═══ Listed entries
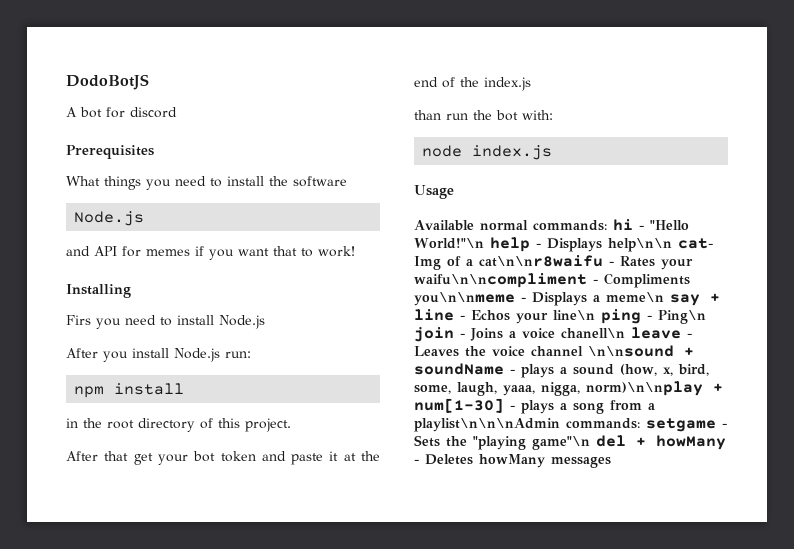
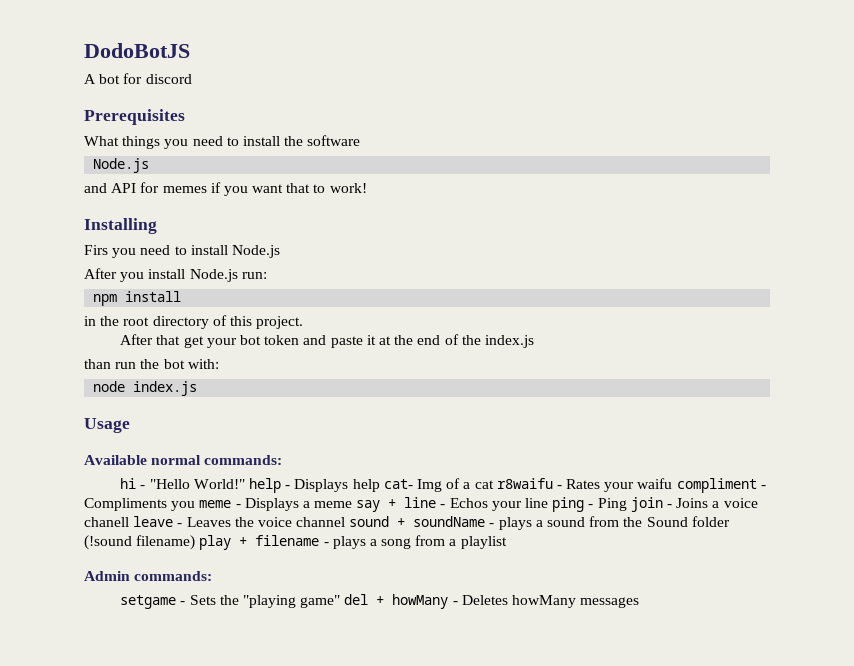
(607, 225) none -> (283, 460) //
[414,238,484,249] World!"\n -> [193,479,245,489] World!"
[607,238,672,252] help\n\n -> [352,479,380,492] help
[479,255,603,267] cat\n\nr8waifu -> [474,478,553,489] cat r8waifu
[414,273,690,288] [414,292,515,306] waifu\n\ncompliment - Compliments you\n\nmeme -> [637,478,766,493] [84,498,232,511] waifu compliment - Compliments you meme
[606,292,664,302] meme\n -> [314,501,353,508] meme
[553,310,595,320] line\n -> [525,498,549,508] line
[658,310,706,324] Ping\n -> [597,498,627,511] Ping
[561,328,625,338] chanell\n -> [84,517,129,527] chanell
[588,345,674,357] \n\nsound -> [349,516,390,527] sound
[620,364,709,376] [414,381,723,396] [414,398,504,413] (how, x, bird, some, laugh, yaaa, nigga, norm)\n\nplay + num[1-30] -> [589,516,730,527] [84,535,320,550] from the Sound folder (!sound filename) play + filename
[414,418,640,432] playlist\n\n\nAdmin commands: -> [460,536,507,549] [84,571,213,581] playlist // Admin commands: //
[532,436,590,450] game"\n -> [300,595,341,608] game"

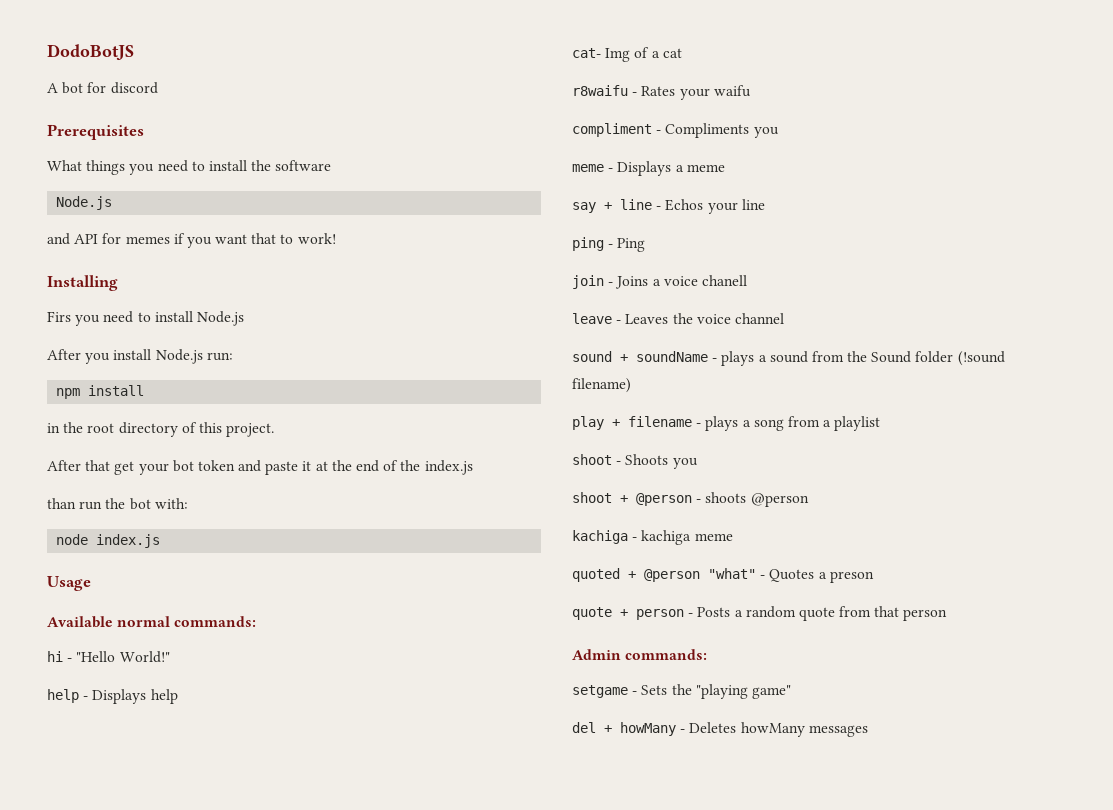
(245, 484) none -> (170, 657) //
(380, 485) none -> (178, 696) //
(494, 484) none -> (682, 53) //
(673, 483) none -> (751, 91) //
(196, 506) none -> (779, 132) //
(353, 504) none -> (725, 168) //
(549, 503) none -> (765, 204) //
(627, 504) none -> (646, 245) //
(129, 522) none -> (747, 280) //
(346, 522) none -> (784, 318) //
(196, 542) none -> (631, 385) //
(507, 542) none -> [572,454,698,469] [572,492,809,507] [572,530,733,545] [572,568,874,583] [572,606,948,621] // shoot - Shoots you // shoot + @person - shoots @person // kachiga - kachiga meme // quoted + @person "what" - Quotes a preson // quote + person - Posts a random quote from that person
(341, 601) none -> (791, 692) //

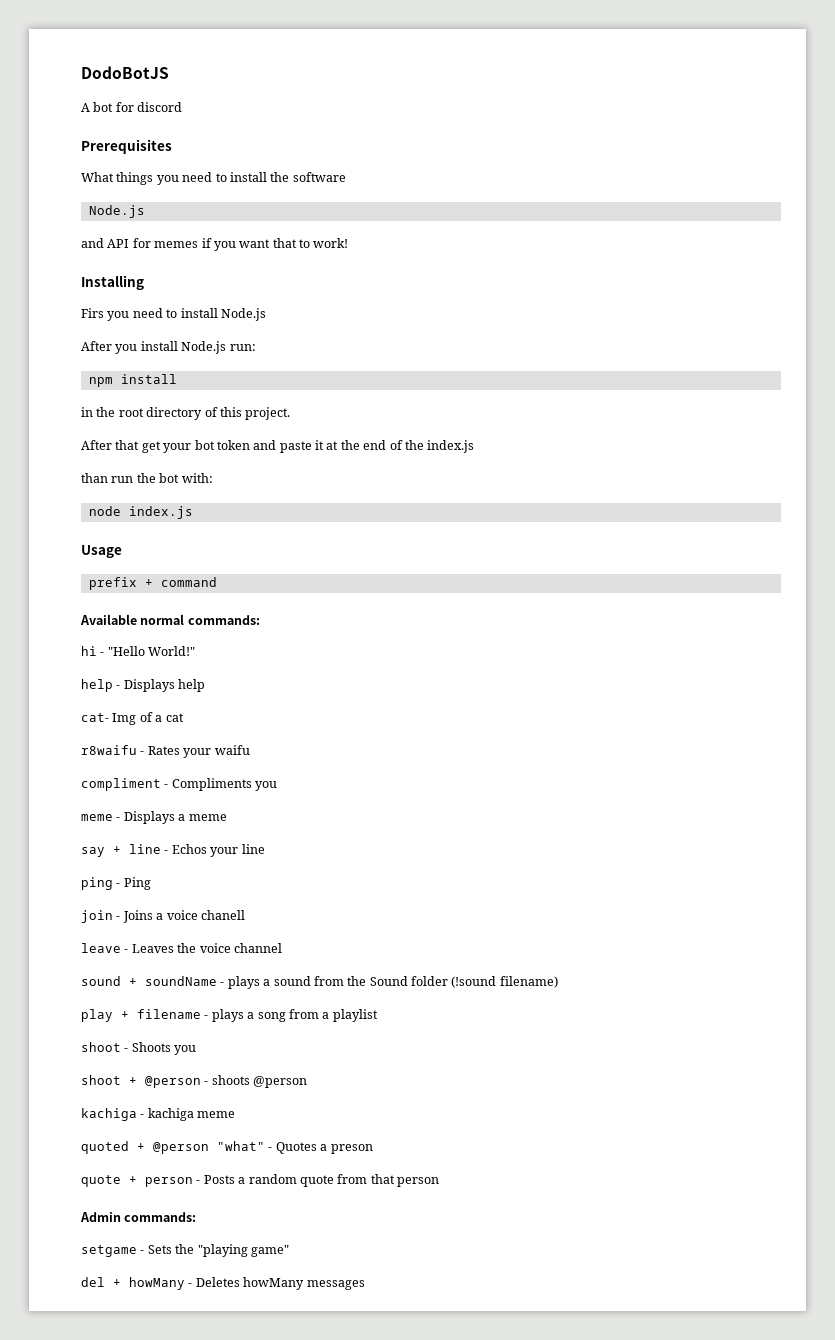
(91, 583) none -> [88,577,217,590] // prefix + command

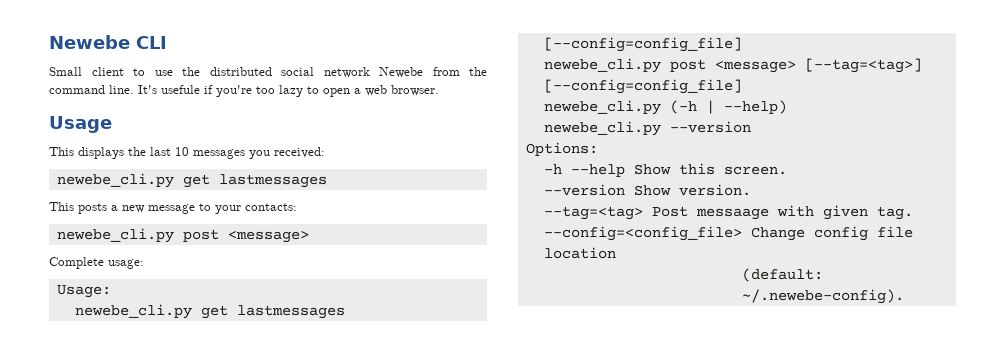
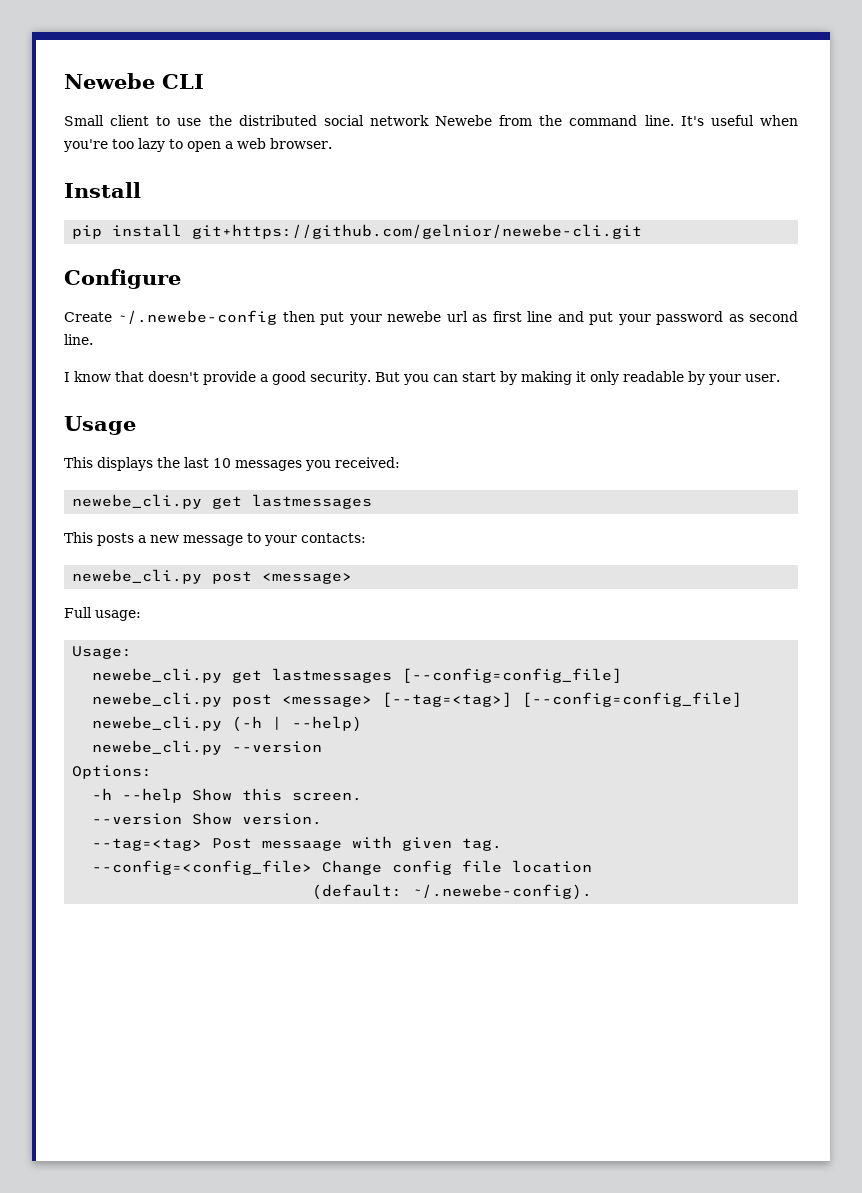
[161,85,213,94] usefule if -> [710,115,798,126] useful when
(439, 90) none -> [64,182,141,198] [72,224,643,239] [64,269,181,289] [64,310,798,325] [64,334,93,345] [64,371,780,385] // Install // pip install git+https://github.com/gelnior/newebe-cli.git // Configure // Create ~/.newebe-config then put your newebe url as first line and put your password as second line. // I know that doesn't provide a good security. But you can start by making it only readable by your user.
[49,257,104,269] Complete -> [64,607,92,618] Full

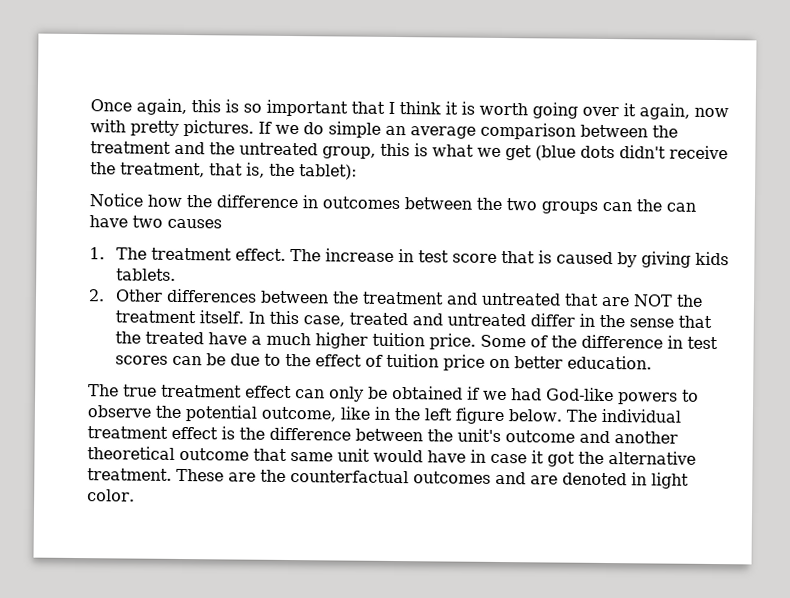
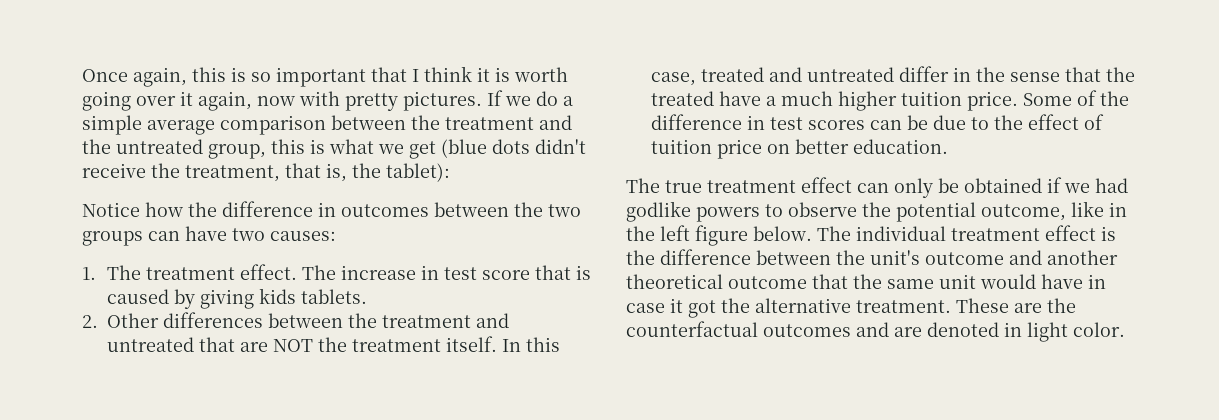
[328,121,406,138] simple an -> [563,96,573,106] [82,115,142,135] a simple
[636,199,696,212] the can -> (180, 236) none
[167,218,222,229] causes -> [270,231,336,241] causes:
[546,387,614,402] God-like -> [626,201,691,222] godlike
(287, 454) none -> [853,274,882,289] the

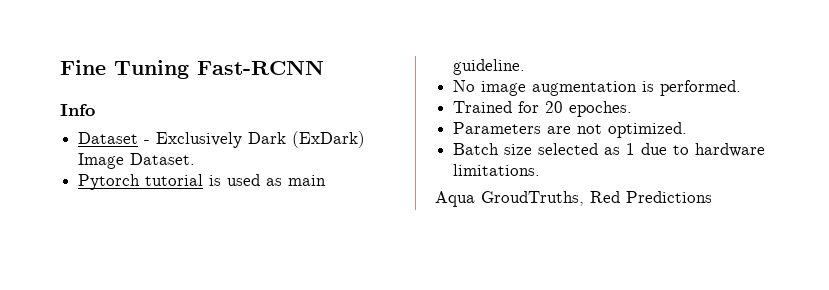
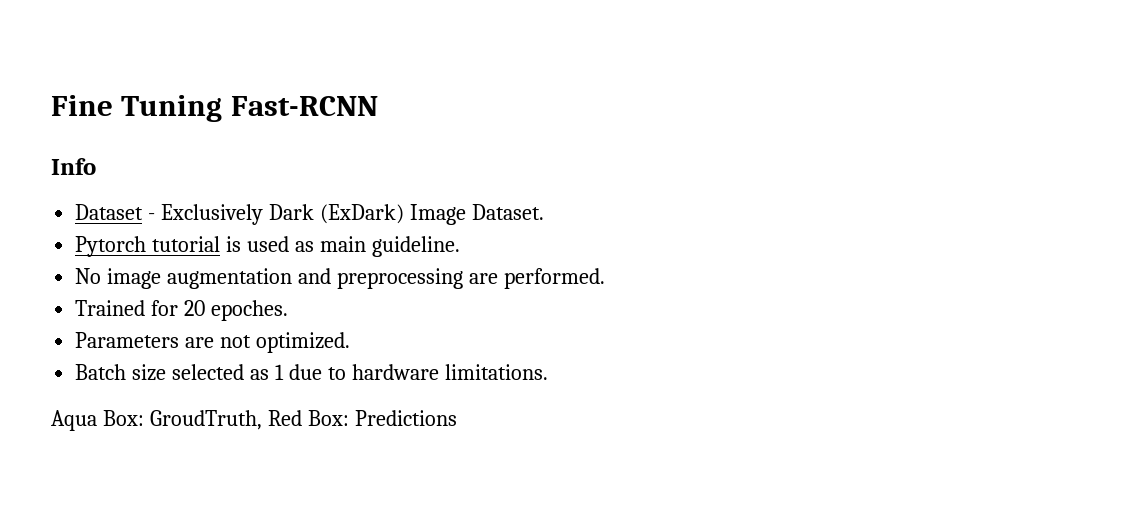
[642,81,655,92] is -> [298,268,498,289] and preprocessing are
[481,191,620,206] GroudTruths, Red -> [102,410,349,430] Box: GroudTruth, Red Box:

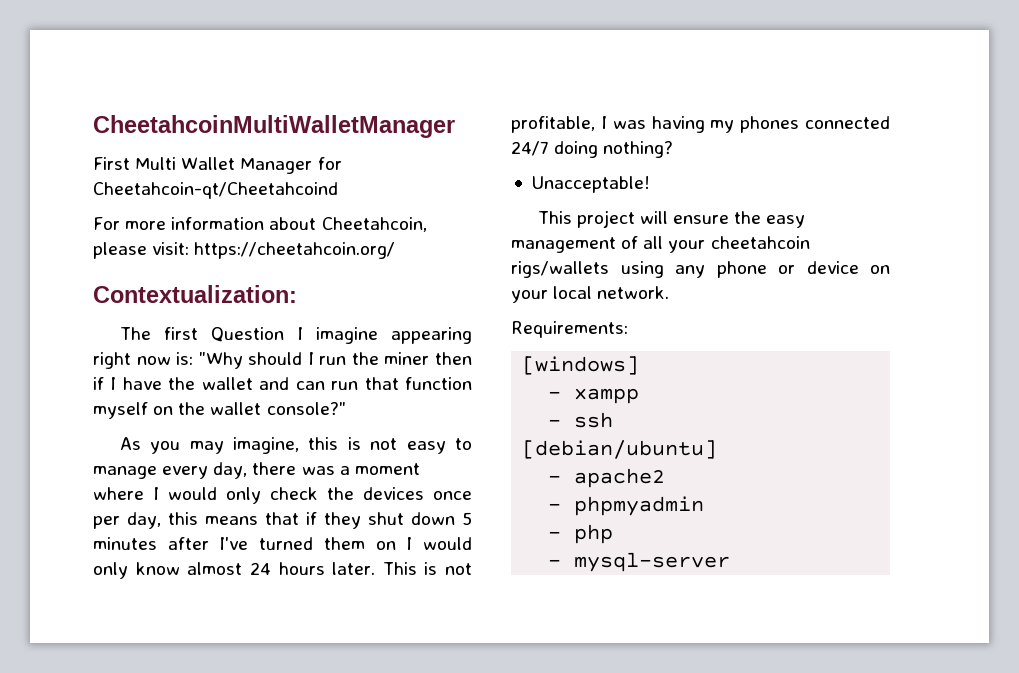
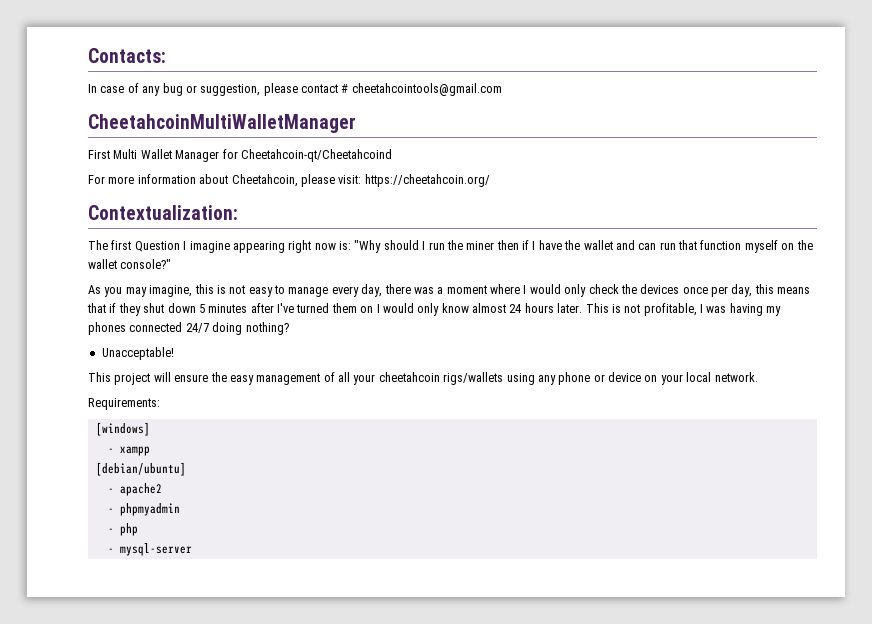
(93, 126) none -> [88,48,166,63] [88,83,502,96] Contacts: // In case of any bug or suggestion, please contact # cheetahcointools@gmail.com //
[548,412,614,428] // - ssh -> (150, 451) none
══════
Please print the records above once more, word for word, omitting all pictures.

(607, 225) none -> (283, 460) //
[414,238,484,249] World!"\n -> [193,479,245,489] World!"
[607,238,672,252] help\n\n -> [352,479,380,492] help
[479,255,603,267] cat\n\nr8waifu -> [474,478,553,489] cat r8waifu
[414,273,690,288] [414,292,515,306] waifu\n\ncompliment - Compliments you\n\nmeme -> [637,478,766,493] [84,498,232,511] waifu compliment - Compliments you meme
[606,292,664,302] meme\n -> [314,501,353,508] meme
[553,310,595,320] line\n -> [525,498,549,508] line
[658,310,706,324] Ping\n -> [597,498,627,511] Ping
[561,328,625,338] chanell\n -> [84,517,129,527] chanell
[588,345,674,357] \n\nsound -> [349,516,390,527] sound
[620,364,709,376] [414,381,723,396] [414,398,504,413] (how, x, bird, some, laugh, yaaa, nigga, norm)\n\nplay + num[1-30] -> [589,516,730,527] [84,535,320,550] from the Sound folder (!sound filename) play + filename
[414,418,640,432] playlist\n\n\nAdmin commands: -> [460,536,507,549] [84,571,213,581] playlist // Admin commands: //
[532,436,590,450] game"\n -> [300,595,341,608] game"

(245, 484) none -> (170, 657) //
(380, 485) none -> (178, 696) //
(494, 484) none -> (682, 53) //
(673, 483) none -> (751, 91) //
(196, 506) none -> (779, 132) //
(353, 504) none -> (725, 168) //
(549, 503) none -> (765, 204) //
(627, 504) none -> (646, 245) //
(129, 522) none -> (747, 280) //
(346, 522) none -> (784, 318) //
(196, 542) none -> (631, 385) //
(507, 542) none -> [572,454,698,469] [572,492,809,507] [572,530,733,545] [572,568,874,583] [572,606,948,621] // shoot - Shoots you // shoot + @person - shoots @person // kachiga - kachiga meme // quoted + @person "what" - Quotes a preson // quote + person - Posts a random quote from that person
(341, 601) none -> (791, 692) //

(91, 583) none -> [88,577,217,590] // prefix + command

[161,85,213,94] usefule if -> [710,115,798,126] useful when
(439, 90) none -> [64,182,141,198] [72,224,643,239] [64,269,181,289] [64,310,798,325] [64,334,93,345] [64,371,780,385] // Install // pip install git+https://github.com/gelnior/newebe-cli.git // Configure // Create ~/.newebe-config then put your newebe url as first line and put your password as second line. // I know that doesn't provide a good security. But you can start by making it only readable by your user.
[49,257,104,269] Complete -> [64,607,92,618] Full

[328,121,406,138] simple an -> [563,96,573,106] [82,115,142,135] a simple
[636,199,696,212] the can -> (180, 236) none
[167,218,222,229] causes -> [270,231,336,241] causes:
[546,387,614,402] God-like -> [626,201,691,222] godlike
(287, 454) none -> [853,274,882,289] the

[642,81,655,92] is -> [298,268,498,289] and preprocessing are
[481,191,620,206] GroudTruths, Red -> [102,410,349,430] Box: GroudTruth, Red Box:

(93, 126) none -> [88,48,166,63] [88,83,502,96] Contacts: // In case of any bug or suggestion, please contact # cheetahcointools@gmail.com //
[548,412,614,428] // - ssh -> (150, 451) none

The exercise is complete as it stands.